Before and after images:

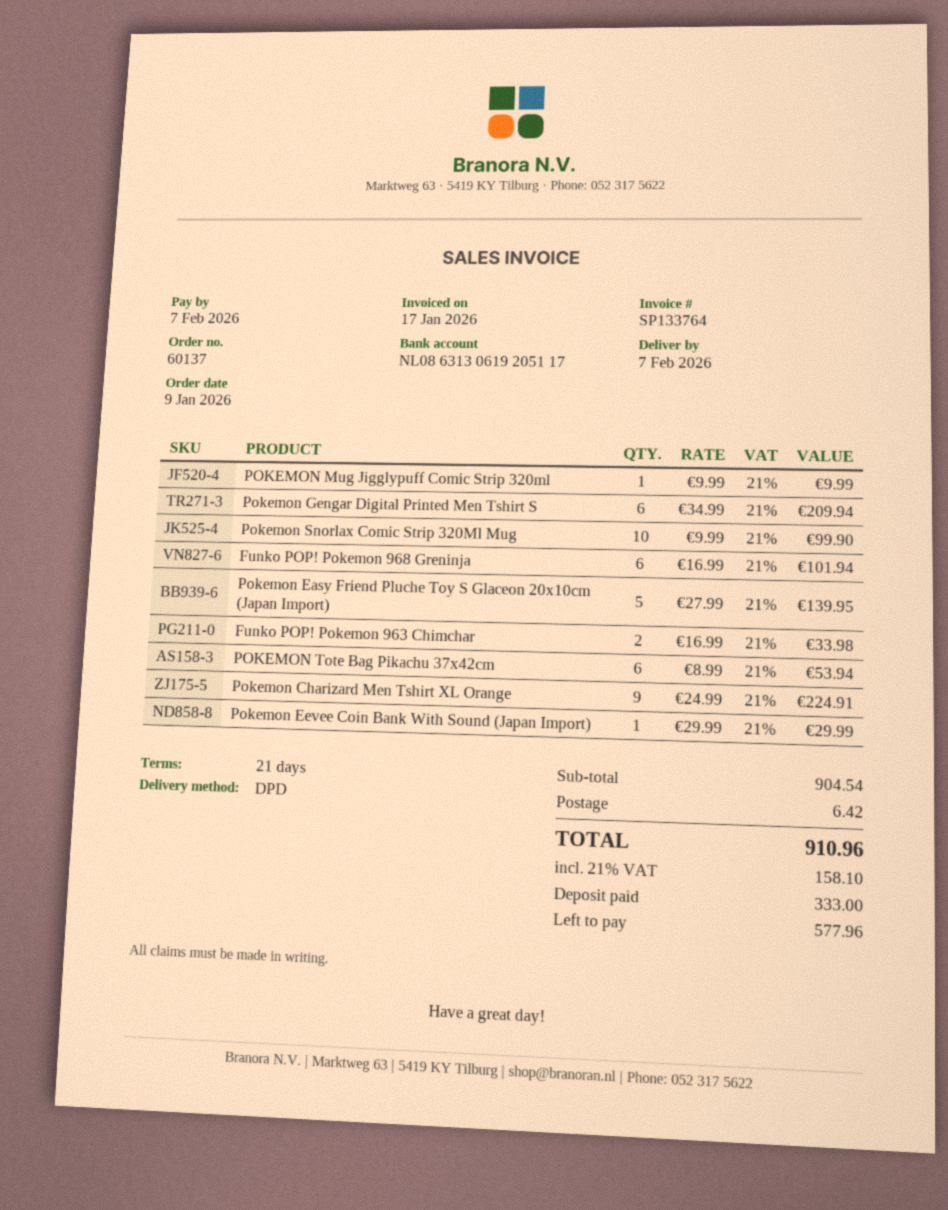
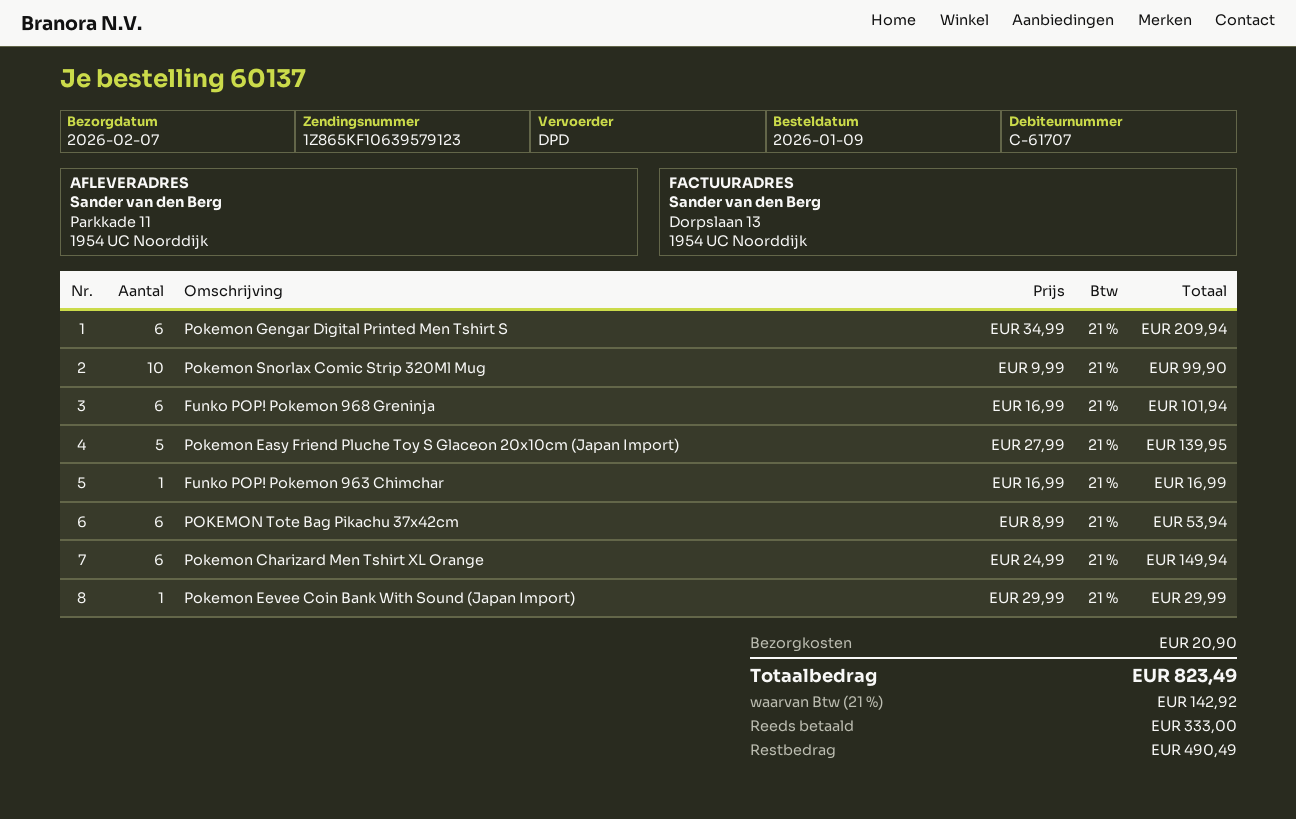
POKEMON Mug Jigglypuff Comic Strip 320ml: 1 x 9.99 = 9.99 -> none
Funko POP! Pokemon 963 Chimchar: 2 x 16.99 = 33.98 -> 1 x 16.99 = 16.99
Pokemon Charizard Men Tshirt XL Orange: 9 x 24.99 = 224.91 -> 6 x 24.99 = 149.94
shipping: 6.42 -> 20.90
tax: 21% = 158.10 -> 21% = 142.92
total: 910.96 -> 823.49
balance: 577.96 -> 490.49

__What is required__. Take the line that contains "Funko POP! Pokemon" and each line after it down to the last of the records, and retype them exactly; add nothing else.

__Answer to this exercise__.
Funko POP! Pokemon 963 Chimchar: 2 x 16.99 = 33.98 -> 1 x 16.99 = 16.99
Pokemon Charizard Men Tshirt XL Orange: 9 x 24.99 = 224.91 -> 6 x 24.99 = 149.94
shipping: 6.42 -> 20.90
tax: 21% = 158.10 -> 21% = 142.92
total: 910.96 -> 823.49
balance: 577.96 -> 490.49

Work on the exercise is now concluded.